▶ [What you will do]: Show each line of the data below in which "flex" occurs.

Saved entries
• • •

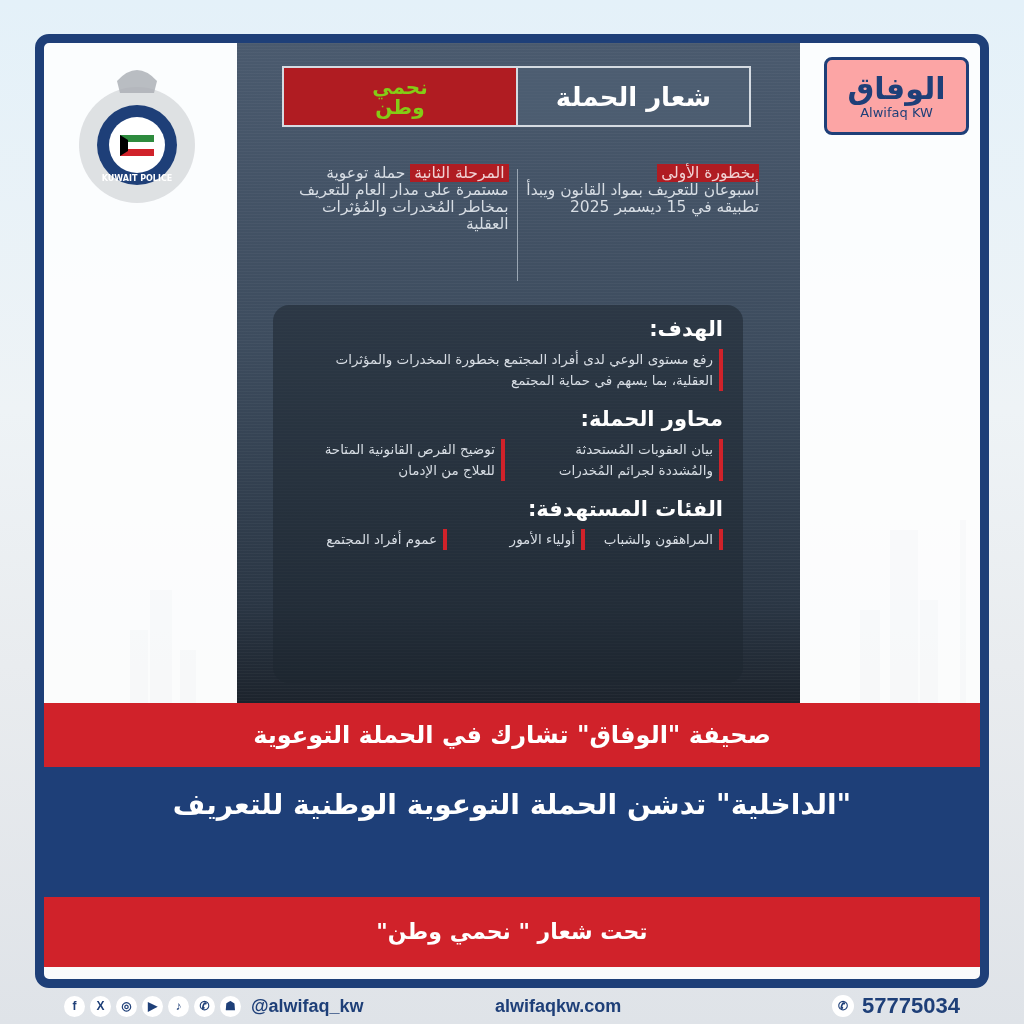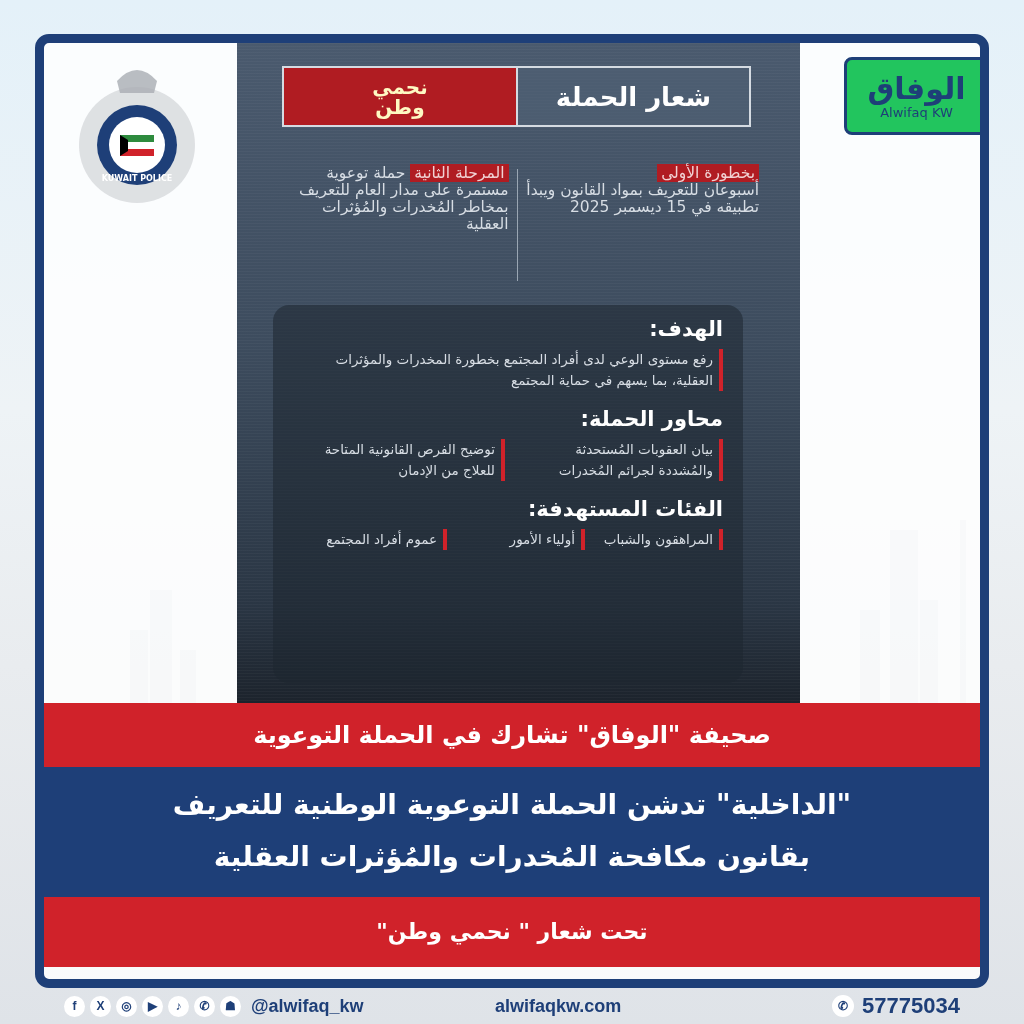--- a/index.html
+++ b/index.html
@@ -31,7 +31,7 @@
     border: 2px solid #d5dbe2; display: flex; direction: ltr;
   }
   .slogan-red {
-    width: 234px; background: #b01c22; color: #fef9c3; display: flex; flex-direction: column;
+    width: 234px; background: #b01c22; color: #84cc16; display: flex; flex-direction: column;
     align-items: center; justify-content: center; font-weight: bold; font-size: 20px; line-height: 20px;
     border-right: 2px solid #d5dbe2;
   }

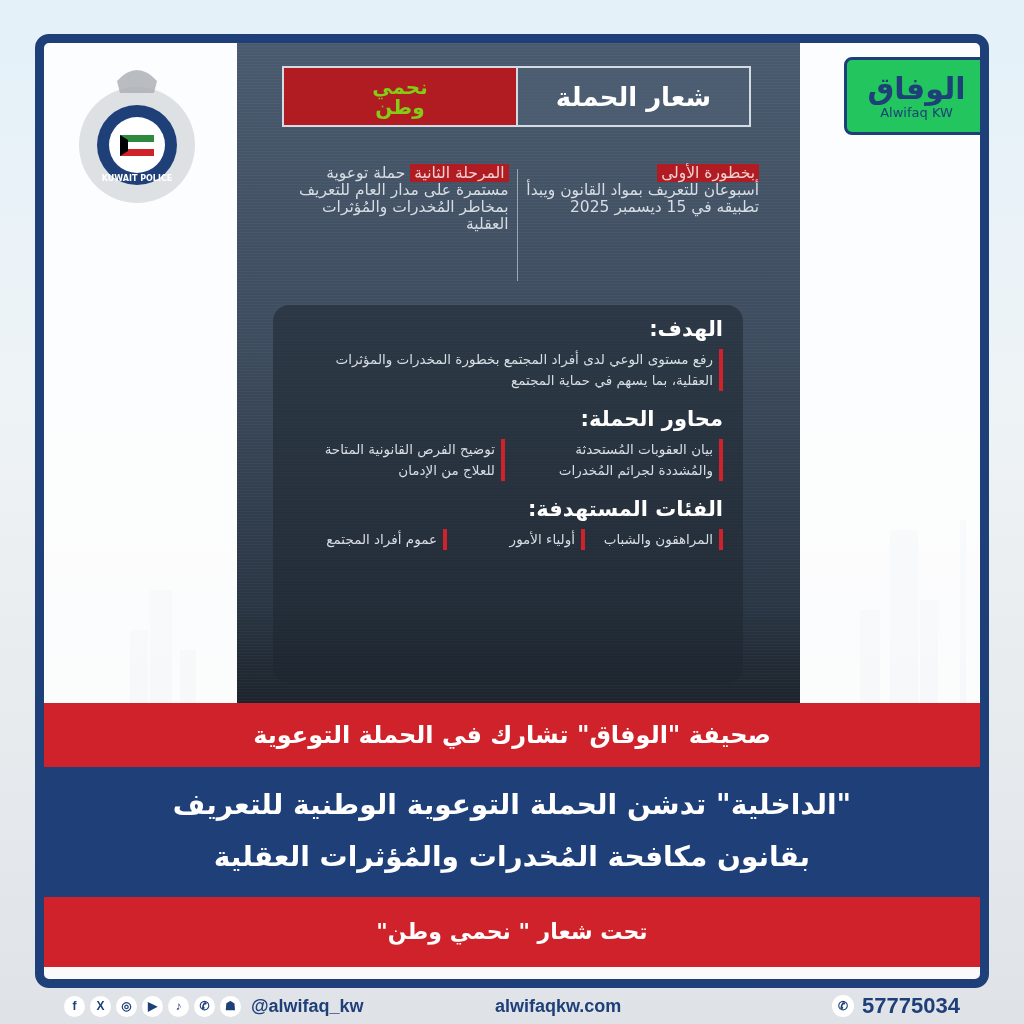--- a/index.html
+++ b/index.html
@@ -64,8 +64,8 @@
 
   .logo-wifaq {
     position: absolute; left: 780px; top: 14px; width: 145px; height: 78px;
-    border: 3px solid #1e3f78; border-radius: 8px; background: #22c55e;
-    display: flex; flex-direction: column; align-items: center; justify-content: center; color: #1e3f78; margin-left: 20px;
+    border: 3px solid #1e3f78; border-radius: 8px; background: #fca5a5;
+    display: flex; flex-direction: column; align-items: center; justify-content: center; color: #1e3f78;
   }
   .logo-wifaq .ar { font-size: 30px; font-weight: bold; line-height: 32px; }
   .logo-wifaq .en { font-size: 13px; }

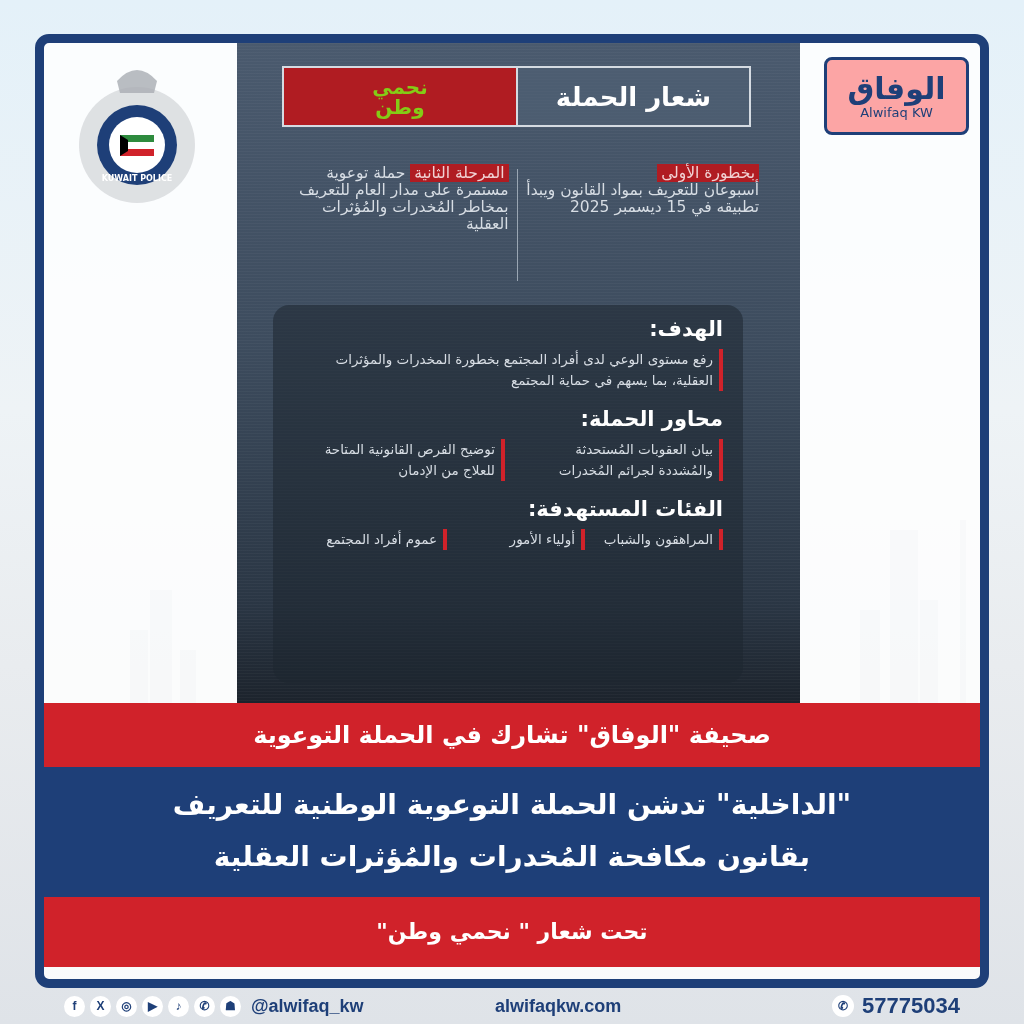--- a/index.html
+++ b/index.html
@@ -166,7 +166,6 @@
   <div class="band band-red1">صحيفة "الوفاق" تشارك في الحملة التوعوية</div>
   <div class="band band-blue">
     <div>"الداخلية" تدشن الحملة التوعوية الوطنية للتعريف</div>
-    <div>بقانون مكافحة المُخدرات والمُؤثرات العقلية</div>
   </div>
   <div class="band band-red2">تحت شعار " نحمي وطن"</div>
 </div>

• • •

▶ [Result of the exercise]:
     border: 2px solid #d5dbe2; display: flex; direction: ltr;
-    width: 234px; background: #b01c22; color: #fef9c3; display: flex; flex-direction: column;
+    width: 234px; background: #b01c22; color: #84cc16; display: flex; flex-direction: column;
-    display: flex; flex-direction: column; align-items: center; justify-content: center; color: #1e3f78; margin-left: 20px;
+    display: flex; flex-direction: column; align-items: center; justify-content: center; color: #1e3f78;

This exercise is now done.